Выбрать главу

Мне стало любопытно, думаешь ли ты о ней так же, как она думает о тебе?

Эта фраза всплыла в моей голове без предупреждения, вызвав всплеск неприятного отвращения. Никакого акцента, и никаких следов Тисаны тоже. Это было так далеко от нее, что я смог спрятаться за своим отвращением настолько, чтобы не думать обо всех любопытных последствиях этой фразы.

Ответ, конечно, был: да, часто, в мельчайших подробностях. Но я притворялся, что это не так, до тех пор, пока мог. В конце концов, я был хорошо практикующим, всемирно известным экспертом по отрицанию. Я был хорош в магии, хорош в бою, хорош в садоводстве. Но я прекрасно умел избегать неудобных истин.

Я проскользнул сквозь занавеску и бесшумно устроился на ящике у стены, прислонившись спиной к дереву, наблюдая за макушкой Тисаны. За ровным ритмом ее дыхания.

Я моргнул. Когда я снова открыл глаза, мир был более размытым.

Еще одно моргание. На этот раз они вообще не открылись.

ГЛАВА ПЯТДЕСЯТ ВТОРАЯ

Макс.

— Макс

Май-оукс.

Я пробивался сквозь темноту. Повернулся во сне и посмотрел на облачное небо. Так же поступил и Брайан, его стальной взгляд то поворачивался, то поднимался, когда он опускал меч.

— Макс.

Я рывком проснулся. Не подумав, я пошевелил левым плечом и поплатился за это всплеском ослепляющей боли.

— Ты разговаривал во сне. — глаза Тисаны, опустившиеся на мое плечо, были окольцованы тьмой и тяжелы от беспокойства. — Все еще?

Я даже не мог разжать зубы.

— Ничего страшного.

— Глупый, — проворчала она и откинула занавеску, подзывая Саммерина.

***

Я вздрогнул и посмотрел на двух сиризенцев через открытую занавеску. Они находились на противоположной стороне лодки, но я чувствовал, что они смотрят на меня, и это ощущение было не менее неприятным из-за отсутствия у них глаз.

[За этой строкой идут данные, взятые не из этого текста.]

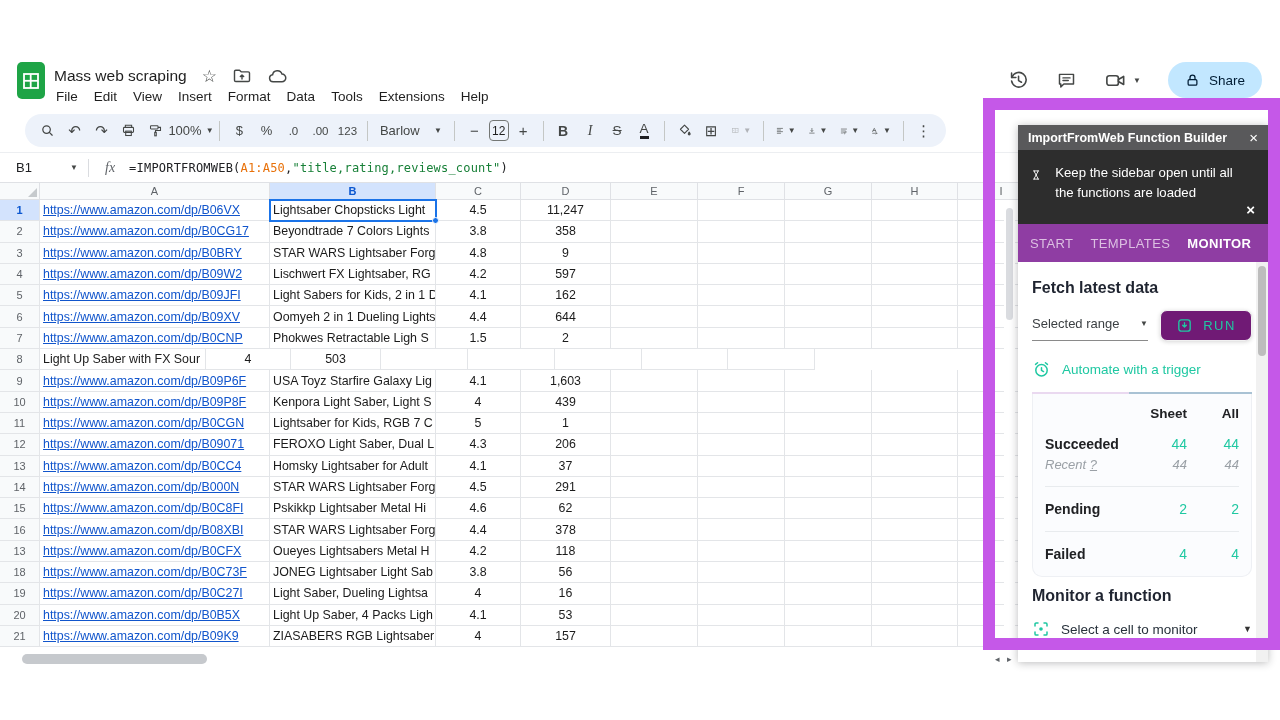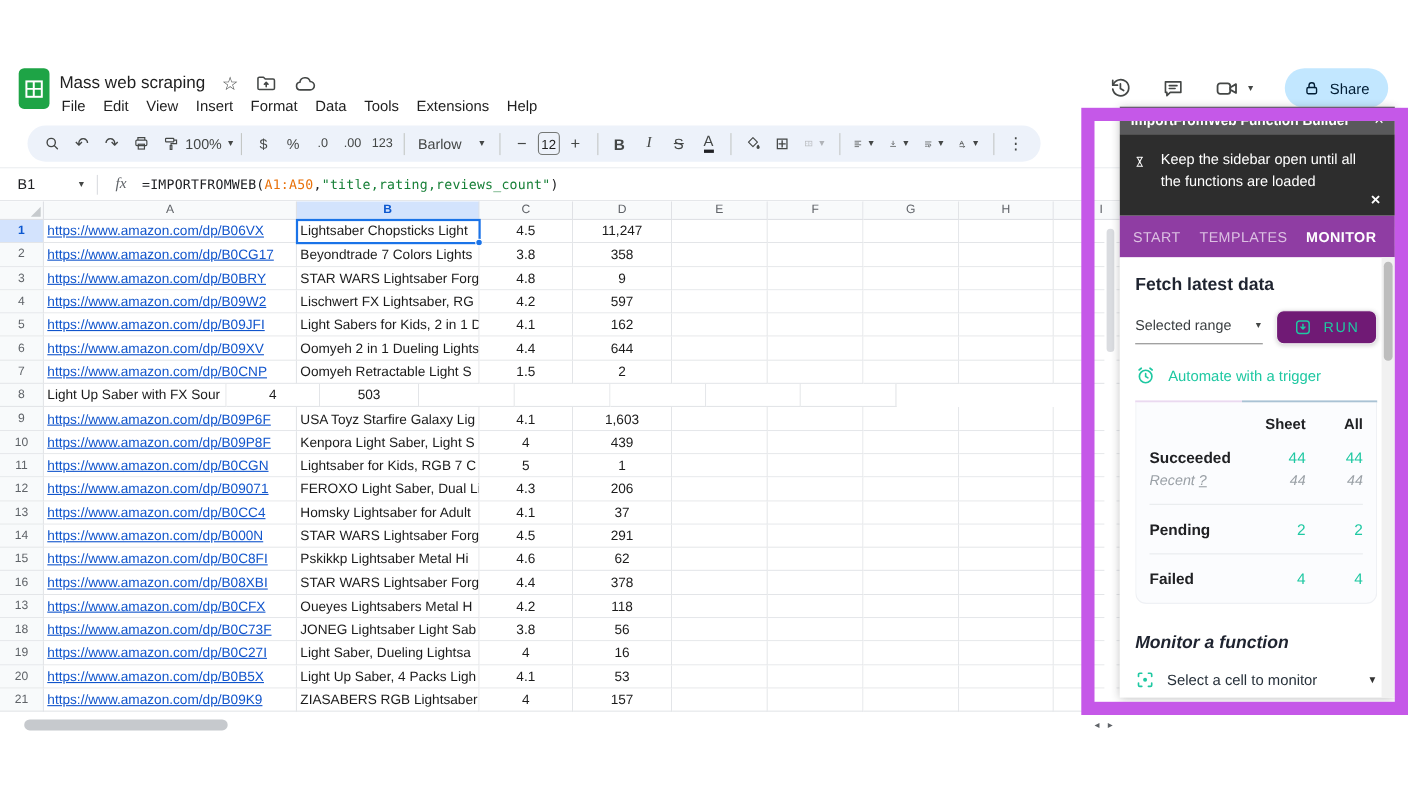--- a/index.html
+++ b/index.html
@@ -65,21 +65,21 @@
   
   #vscroll{position:absolute;left:1004px;top:200px;width:11px;height:448px;background:#fff;z-index:2;}
   #vscroll .thumb{position:absolute;left:2px;top:8px;width:7px;height:112px;background:#dadce0;border-radius:4px;}
   #hscroll{position:absolute;left:0;top:653px;width:1016px;height:13px;z-index:2;}
   #hscroll .thumb{position:absolute;left:22px;top:1px;width:185px;height:10px;background:#c6c9cd;border-radius:5px;}
   #hscroll .arr{position:absolute;top:1px;font-size:9px;color:#5f6368;}
   #hscroll .arr.l{left:995px;}
   #hscroll .arr.r{left:1007px;}
 
   
-  #sidebar{position:absolute;left:1018px;top:97px;width:250px;height:537px;background:#fff;box-shadow:0 1px 8px rgba(32,33,36,.3);z-index:10;}
+  #sidebar{position:absolute;left:1018px;top:125px;width:250px;height:537px;background:#fff;box-shadow:0 1px 8px rgba(32,33,36,.3);z-index:10;}
   .sb-header{height:25px;background:#59595b;color:#fff;display:flex;align-items:center;padding:0 10px;font-size:12.5px;font-weight:700;}
   .sb-header .x{margin-left:auto;font-size:15px;font-weight:400;line-height:1;}
   .sb-toast{background:#2d2d2d;color:#fff;height:74px;padding:13px 12px 0 12px;position:relative;display:flex;gap:13px;}
   .sb-toast .msg{font-size:13.2px;line-height:1.5;padding-right:4px;}
   .sb-toast .x{position:absolute;right:13px;bottom:7px;font-weight:700;font-size:15px;line-height:1;}
   .sb-nav{height:38px;background:#8f3da3;display:flex;align-items:center;gap:17px;padding:0 12px;color:#dcc0e2;font-size:13px;letter-spacing:.4px;}
   .sb-nav .active{color:#fff;font-weight:700;}
   .avatar-btn{margin-left:auto;width:30px;height:30px;border-radius:7px;background:#b873c6;display:flex;align-items:center;justify-content:center;}
   .sb-body{position:relative;height:400px;padding:17px 16px 0 14px;background:#fff;}
   .sb-h{font-size:16px;font-weight:700;color:#1f2430;}
@@ -93,21 +93,21 @@
   .s-row{display:flex;align-items:baseline;}
   .s-label{flex:1;}
   .s-sheet{width:48px;text-align:right;}
   .s-all{width:52px;text-align:right;}
   .s-head{font-weight:700;font-size:13.5px;color:#202124;margin-bottom:15px;}
   .s-main{font-weight:700;font-size:14px;color:#202124;}
   .val{color:#1fc8a2;font-size:14px;}
   .s-sub{color:#9aa0a6;font-style:italic;font-size:13px;margin-top:5px;}
   .s-sub .q{text-decoration:underline;}
   .s-div{border-top:1px solid #e8ebee;margin:14px 0;}
-  .monitor-h{margin-top:27px;font-style:italic;}
+  .monitor-h{margin-top:10px;}
   .monitor-row{display:flex;align-items:center;gap:11px;margin-top:15px;color:#27313b;font-size:13.5px;}
   .monitor-row .caret{margin-left:auto;font-size:9px;color:#333;}
   .sb-scroll{position:absolute;right:0;top:137px;width:12px;height:400px;background:#f1f1f1;}
   .sb-scroll .thumb{position:absolute;left:2px;top:4px;width:8px;height:90px;background:#bdbdbd;border-radius:4px;}
 
   
   #purple-rect{position:absolute;left:983px;top:98px;width:297px;height:552px;border:12px solid #c558e8;z-index:50;pointer-events:none;}
 </style>
 </head>
 <body>
@@ -388,21 +388,21 @@
         <div class="cell cG"></div>
         <div class="cell cH"></div>
         <div class="cell cI"></div>
       </div>
 
       <div class="row">
         <div class="cell c0 rowhdr">7</div>
         <div class="cell cA">
           <span class="link">https://www.amazon.com/dp/B0CNP</span>
         </div>
-        <div class="cell cB">Oomyeh Retractable Light S</div>
+        <div class="cell cB">Phokwes Retractable Ligh S</div>
         <div class="cell cC num">1.5</div>
         <div class="cell cD num">2</div>
         <div class="cell cE"></div>
         <div class="cell cF"></div>
         <div class="cell cG"></div>
         <div class="cell cH"></div>
         <div class="cell cI"></div>
       </div>
 
       <div class="row">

Вознесенные, они были жуткими. Я сопротивлялся желанию скрестить руки на голой груди.

— Не могли бы вы закрыть это, пожалуйста? Мне не нравится, когда ауди… — оставшаяся часть предложения была потеряна в сдавленном шипении между зубами, когда Саммерин коснулся кожи вокруг моей раны.

Он нахмурил брови.

— Правда? Я даже близко не подходил.

Тисана задернула занавеску, не отрывая от меня взгляда.

— И пахнет очень плохо, — заметила она.

Несмотря на себя, улыбка дернулась у меня на губах. Как всегда, тактично. Иногда я думал, не стоит ли мне обидеться, что я никогда не получал ничего из того сахаринового очарования, которое она создавала для всех остальных, но я понял, что это действительно был больший комплимент. Никакого подсчета ее танцевальных шагов со мной.

— Спасибо, Тисана. — я взглянул на Саммерина, который теперь с каменной сосредоточенностью смотрел на темный участок моей кожи. — Что именно?

Я все еще не мог понять, что это. Это точно был не ожог, но и не порез, и болело оно сильнее, чем почти любая другая травма, которую я когда-либо получал. Это о чем-то говорило.

И, как бы ни было стыдно, Тисана была права — от него действительно начало вонять.

— Я никогда не видел ничего подобного раньше, — сказал Саммерин. Тисана снова подошла к нему, в ее глазах было беспокойство. Беспокойство и завуалированное чувство вины.

— Это не… — начал говорить я.

А потом весь мир стал белым, и мое тело сложилось само по себе.

— Матерь кровоточащих чертей!

Прошло целых десять секунд, прежде чем я смог сделать вдох, не говоря уже о том, чтобы открыть глаза.

— Прости. Лучше без предупреждения. — когда я открыл глаза, Саммерин смотрел на свои руки, потирая пальцы. — Мне нужно было это почувствовать.

— Творческое проклятие. — Зерит отодвинул ткань и прислонился к деревянной колонне, наблюдая за мной с ленивым любопытством. — Ты умеешь обращаться со словами, Максантариус.

— Пошел ты. — мне было слишком больно, чтобы я мог придумать что-то более изобретательное.

— И сказано с таким энтузиазмом.

— У тебя нет ничего получше, чтобы…

— Это гниль. — Саммерин говорил тихо, сосредоточившись только на своих пальцах. Мы с Зеритом оба погрузились в молчание.

Я взглянул на Тисану, которая смотрела на меня широко раскрытыми глазами.

— Гниль? — повторил я.

— Гниль. Распад. — он покачал головой, все еще недоуменно глядя на свои руки, потом на мою рану. — Я даже не могу говорить с плотью. Она мертва.